Top of Information
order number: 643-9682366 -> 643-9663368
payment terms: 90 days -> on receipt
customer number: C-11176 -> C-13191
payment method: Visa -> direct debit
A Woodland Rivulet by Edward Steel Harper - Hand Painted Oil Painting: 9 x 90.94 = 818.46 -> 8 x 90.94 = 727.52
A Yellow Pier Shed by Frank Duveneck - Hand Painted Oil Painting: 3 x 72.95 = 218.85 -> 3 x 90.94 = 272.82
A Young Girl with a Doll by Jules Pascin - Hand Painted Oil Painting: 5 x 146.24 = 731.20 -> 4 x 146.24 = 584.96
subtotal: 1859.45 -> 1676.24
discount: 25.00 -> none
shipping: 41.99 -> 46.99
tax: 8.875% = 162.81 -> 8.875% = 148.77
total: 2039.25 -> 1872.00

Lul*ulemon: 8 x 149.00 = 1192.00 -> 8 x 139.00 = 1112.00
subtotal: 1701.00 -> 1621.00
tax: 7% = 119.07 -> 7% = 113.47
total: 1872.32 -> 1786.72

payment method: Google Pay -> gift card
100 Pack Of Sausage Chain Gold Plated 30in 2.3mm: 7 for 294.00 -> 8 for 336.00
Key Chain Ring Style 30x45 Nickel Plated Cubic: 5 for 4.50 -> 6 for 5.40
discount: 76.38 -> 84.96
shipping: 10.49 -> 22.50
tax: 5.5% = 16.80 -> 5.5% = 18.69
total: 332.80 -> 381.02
Bottom of Information
Print exactly the lines that run from the line containing "tax: 7% = 119.07 -> 7% = 113.47" to the end of the data, both ends included.

- Answer box -
tax: 7% = 119.07 -> 7% = 113.47
total: 1872.32 -> 1786.72

payment method: Google Pay -> gift card
100 Pack Of Sausage Chain Gold Plated 30in 2.3mm: 7 for 294.00 -> 8 for 336.00
Key Chain Ring Style 30x45 Nickel Plated Cubic: 5 for 4.50 -> 6 for 5.40
discount: 76.38 -> 84.96
shipping: 10.49 -> 22.50
tax: 5.5% = 16.80 -> 5.5% = 18.69
total: 332.80 -> 381.02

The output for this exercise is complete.